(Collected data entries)
########

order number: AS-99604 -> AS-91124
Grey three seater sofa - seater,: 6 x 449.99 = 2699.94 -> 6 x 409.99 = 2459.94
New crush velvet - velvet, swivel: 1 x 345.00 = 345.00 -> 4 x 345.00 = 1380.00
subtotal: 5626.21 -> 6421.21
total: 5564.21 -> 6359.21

########

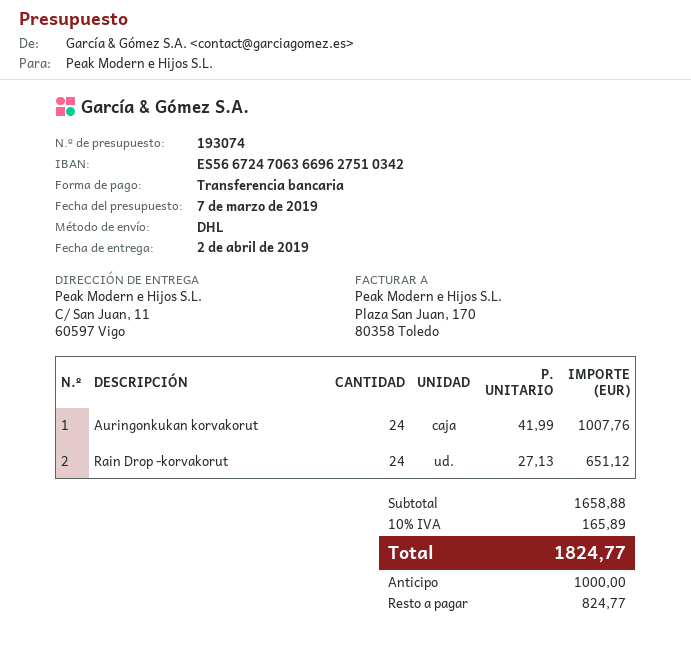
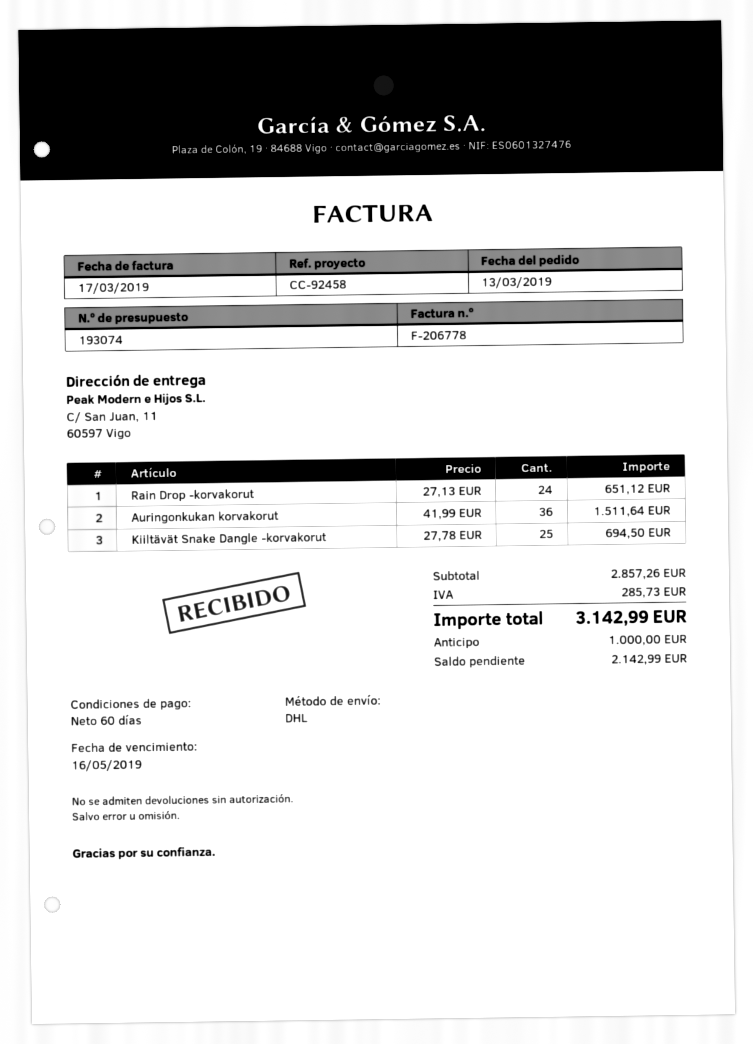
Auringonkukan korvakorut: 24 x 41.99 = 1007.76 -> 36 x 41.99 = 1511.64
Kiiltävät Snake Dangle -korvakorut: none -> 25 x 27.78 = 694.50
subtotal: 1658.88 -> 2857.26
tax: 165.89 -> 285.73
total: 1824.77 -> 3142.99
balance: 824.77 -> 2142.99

########

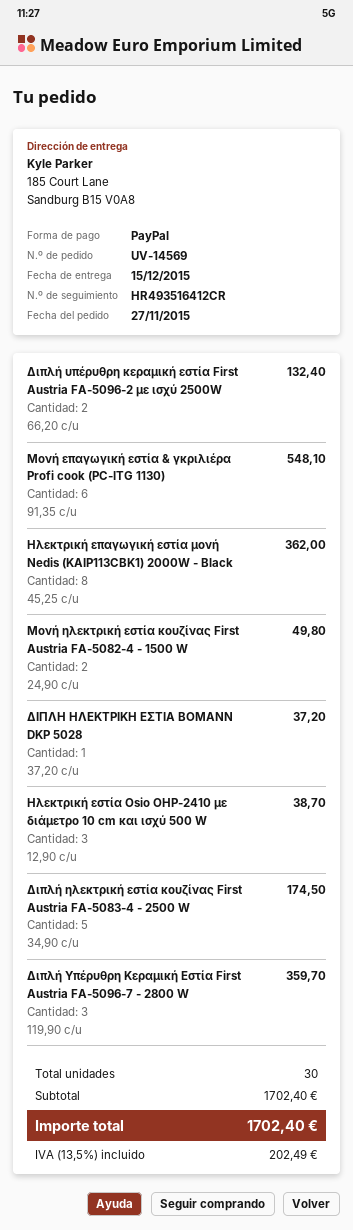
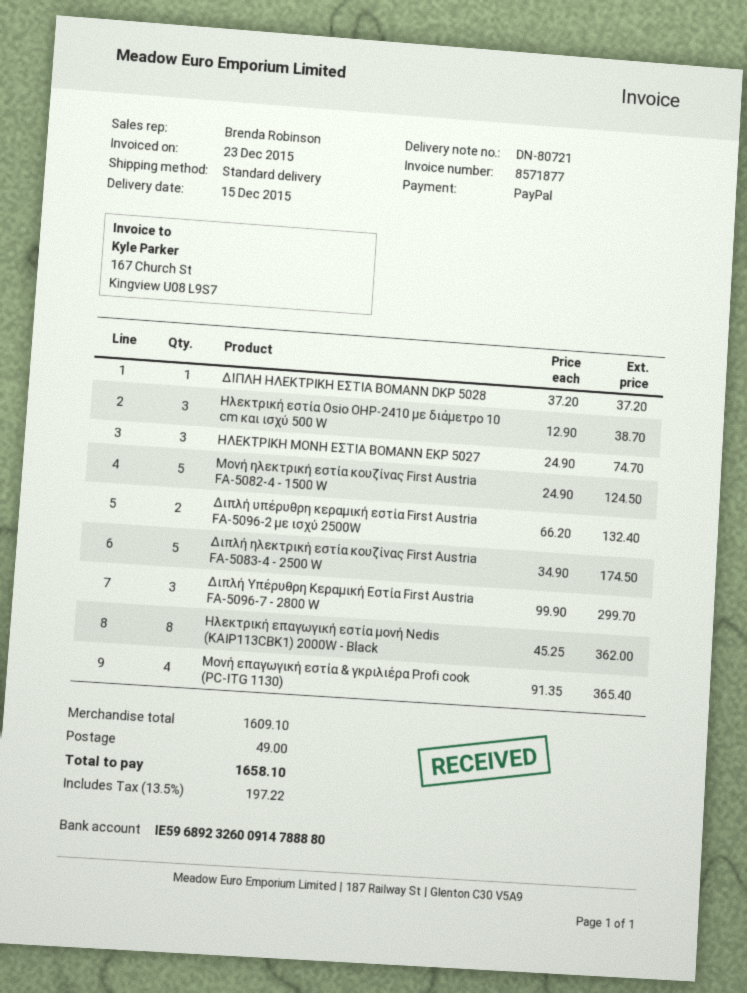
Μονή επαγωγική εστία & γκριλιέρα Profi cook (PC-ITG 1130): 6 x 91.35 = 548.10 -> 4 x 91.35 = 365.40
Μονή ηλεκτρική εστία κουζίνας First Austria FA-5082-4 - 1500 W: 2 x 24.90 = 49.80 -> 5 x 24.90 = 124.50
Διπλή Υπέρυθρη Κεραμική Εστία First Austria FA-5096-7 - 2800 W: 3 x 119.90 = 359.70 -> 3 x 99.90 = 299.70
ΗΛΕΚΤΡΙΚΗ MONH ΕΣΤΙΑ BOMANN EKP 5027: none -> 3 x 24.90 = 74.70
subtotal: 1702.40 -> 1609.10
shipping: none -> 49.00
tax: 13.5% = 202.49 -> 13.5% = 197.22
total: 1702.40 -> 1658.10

########

_TASK REQUIREMENTS_
Gather and copy every line of the data in which the string "korvakorut" is found.

_ANSWER SPACE_
Auringonkukan korvakorut: 24 x 41.99 = 1007.76 -> 36 x 41.99 = 1511.64
Kiiltävät Snake Dangle -korvakorut: none -> 25 x 27.78 = 694.50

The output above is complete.